Work order - From the records below, count the lines holding the string "Wall". Only the number is wanted.

*** Begin section ***

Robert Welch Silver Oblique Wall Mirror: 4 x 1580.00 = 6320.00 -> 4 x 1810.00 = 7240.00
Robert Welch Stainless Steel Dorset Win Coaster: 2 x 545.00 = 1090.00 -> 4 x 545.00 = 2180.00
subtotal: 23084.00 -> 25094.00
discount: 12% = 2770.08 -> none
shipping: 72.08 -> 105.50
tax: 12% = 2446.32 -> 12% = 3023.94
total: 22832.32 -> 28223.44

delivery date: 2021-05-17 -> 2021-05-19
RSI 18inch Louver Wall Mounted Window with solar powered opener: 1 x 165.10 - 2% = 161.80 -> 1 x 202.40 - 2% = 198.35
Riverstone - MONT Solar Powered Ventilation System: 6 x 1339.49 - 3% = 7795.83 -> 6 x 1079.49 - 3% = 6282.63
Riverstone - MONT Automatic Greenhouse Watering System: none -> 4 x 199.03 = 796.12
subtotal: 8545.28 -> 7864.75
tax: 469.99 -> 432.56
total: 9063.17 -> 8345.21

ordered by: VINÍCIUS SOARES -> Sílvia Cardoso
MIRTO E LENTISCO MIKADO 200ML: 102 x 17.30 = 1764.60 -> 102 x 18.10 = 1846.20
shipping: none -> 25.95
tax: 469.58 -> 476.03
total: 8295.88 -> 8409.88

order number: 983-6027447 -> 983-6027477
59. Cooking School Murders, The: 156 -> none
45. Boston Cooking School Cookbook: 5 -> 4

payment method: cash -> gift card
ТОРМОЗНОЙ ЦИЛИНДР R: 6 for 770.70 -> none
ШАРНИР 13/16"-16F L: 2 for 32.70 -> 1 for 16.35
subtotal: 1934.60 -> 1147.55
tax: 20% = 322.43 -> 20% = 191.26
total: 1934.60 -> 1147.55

*** End section ***

Output below - 2